Colorimetric and fluorometric dual-signal determination of dopamine by the use of Cu-Mn-O microcrystals and C-dots

Transition metal oxides are potent catalytic materials owing to the high electron transport efficiency and high catalytic activity properties, thus they are widely used as mimic enzyme material. In this work, Cu-Mn-O catalytic material was prepared by hydrothermal synthesis of Cu doped dumbbell MnCO3 microcrystals as precursor and calcination of the precursor. The morphology and structure were characterized by TEM, SEM, XRD and XPS. With the oxidase activity, the Cu-Mn-O material can catalyze the oxidation of colorless substrate 3,3', 5,5'-tetramethylbenzidine (TMB) to generate the blue product of oxTMB. The absorption of oxTMB overlaps with the emission of the C-dots due to the fluorescence inner filter effect, leading to the reduction of the fluorescence emission intensity from the carbon quantum dots.
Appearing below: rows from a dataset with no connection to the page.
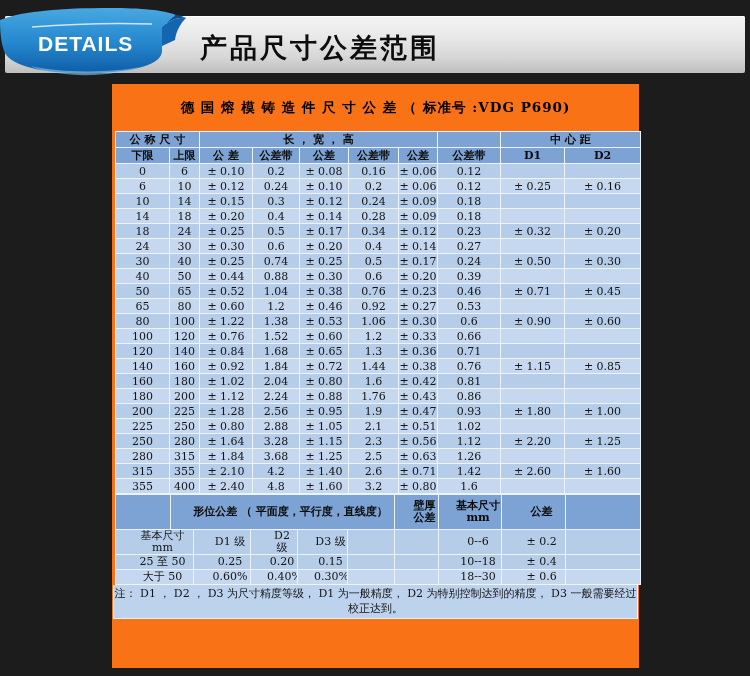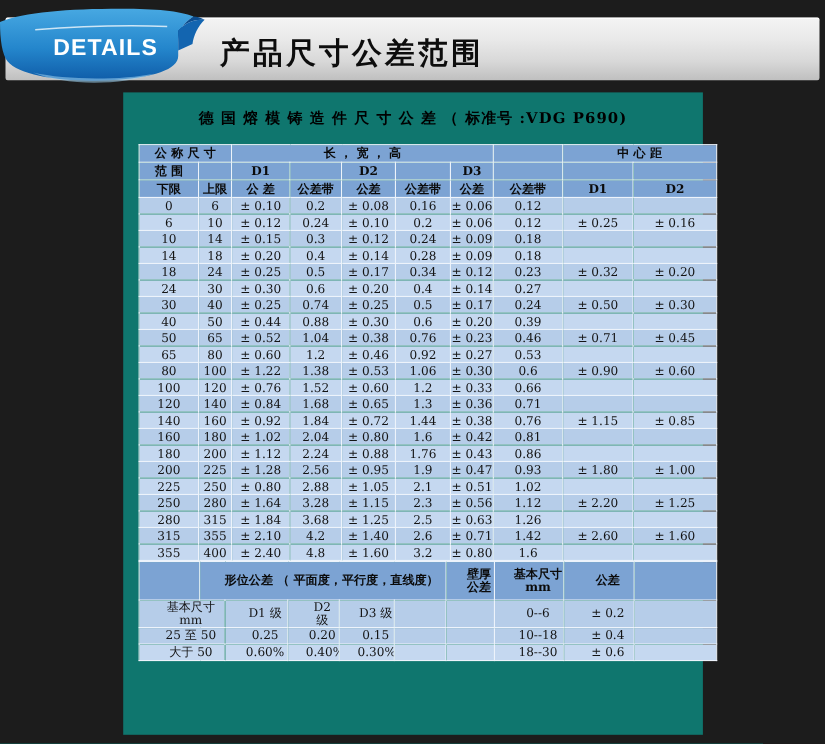"DETAILS" .ribbon-label { text-align: center -> none }
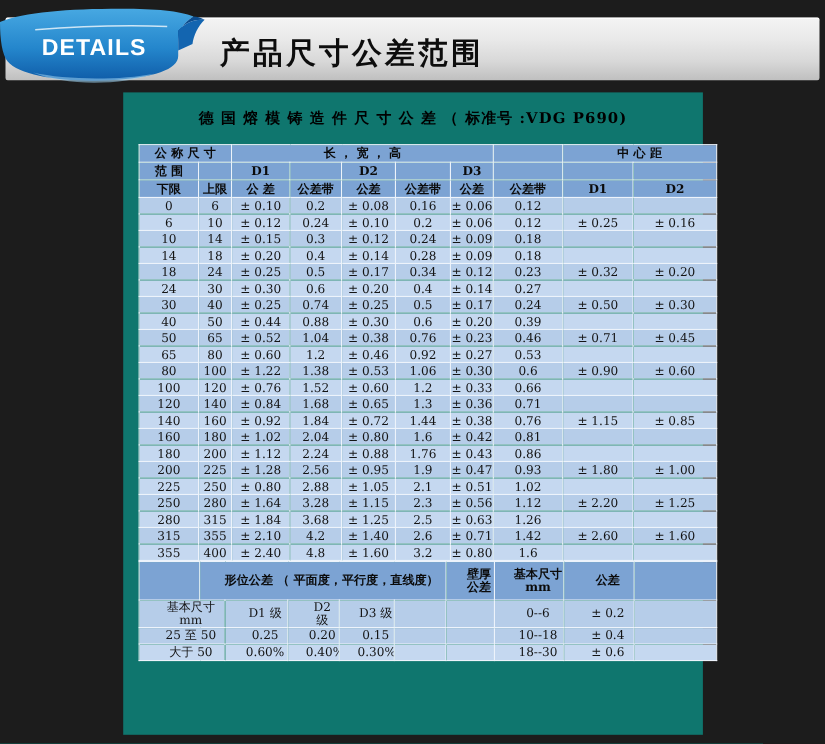"德 国 熔 模 铸" .panel { background: #0f766e -> #f97316 }
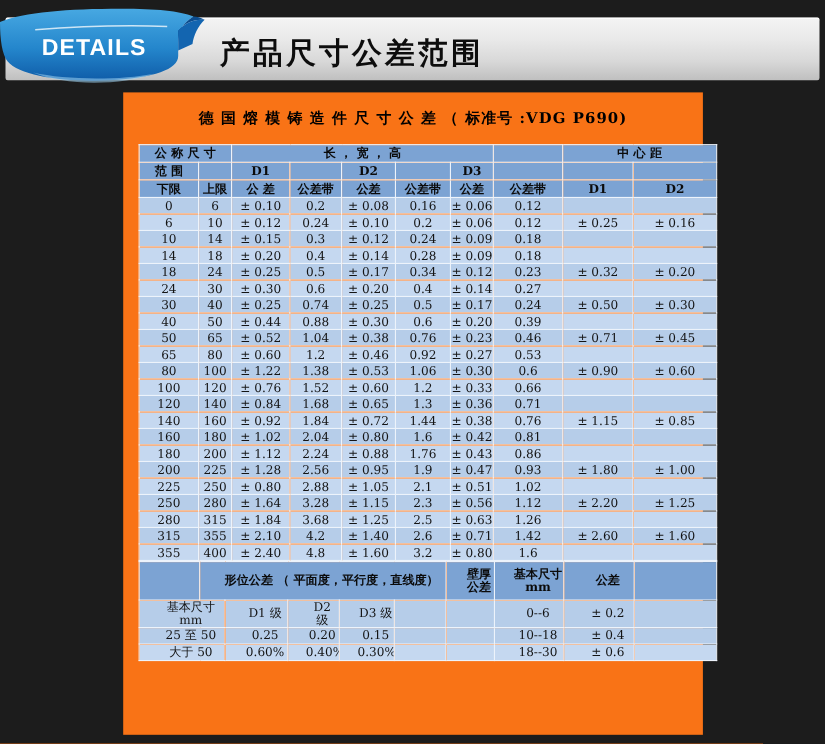"公 称 尺 寸" table { margin-left: 14px -> 3px }
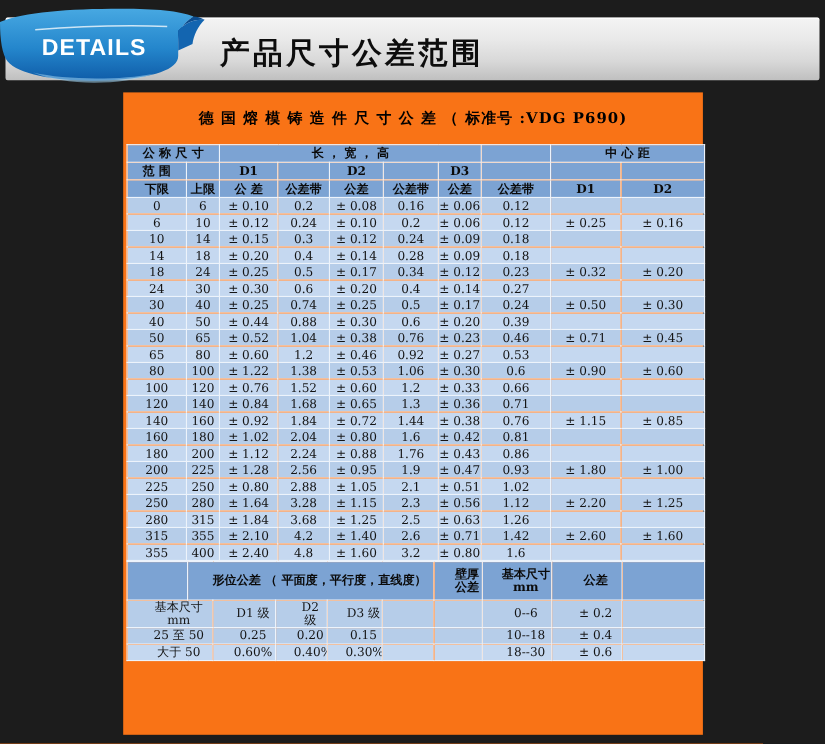"范 围" tr { html: <tr> <th>范 围</th> <th></th> <th>D1</th> <th></th> <th>D2</th> <th></th> <th>D3</th> <th></th> <th></th> <th></th> </tr> -> none }
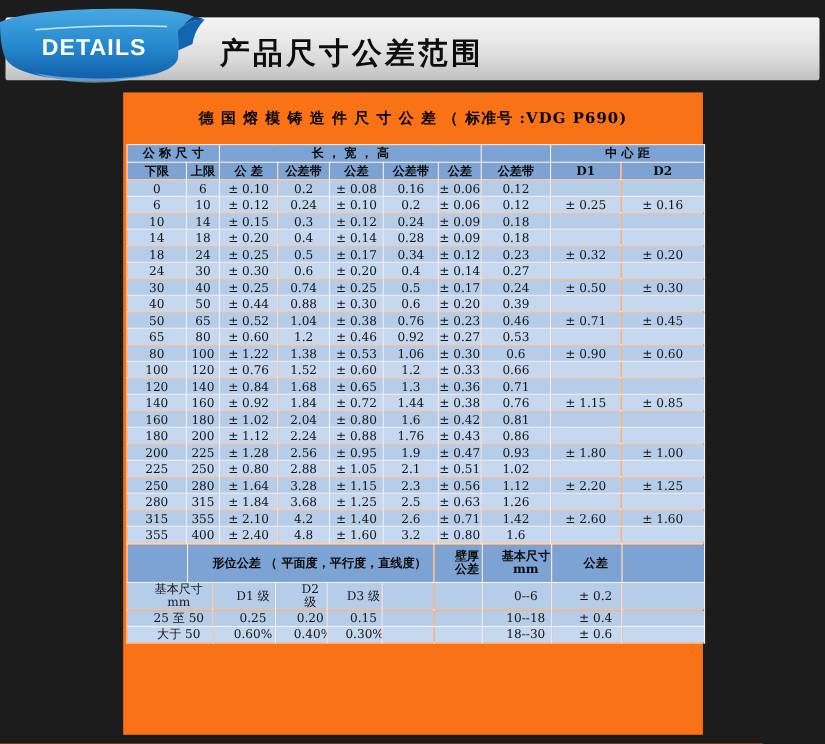"注： D1 ， D2 ，" div.note { html: none -> <div>注： D1 ， D2 ， D3 为尺寸精度等级， D1 为一般精度， D2 为特别控制达到的精度， D3 一般需要经过校正达到。</div> }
Moreover, dopamine can inhibit the activity of Cu-Mn-O catalytic material, leading to the fading of the blue color of the oxTMB, and the fluorescence from carbon quantum dots is restored, thus achieving the goal of colorimetric and fluorescence dual-signal determination for dopamine. The linear range of the colorimetric method is 0-75 mu M with the limit of detection (LOD) of 0.5 mu M, while the linear range for the fluorescence method is 0-100 mu M with the LOD of 0.125 mu M. The Cu-Mn-O material has high potential in biomedical analysis of dopamine.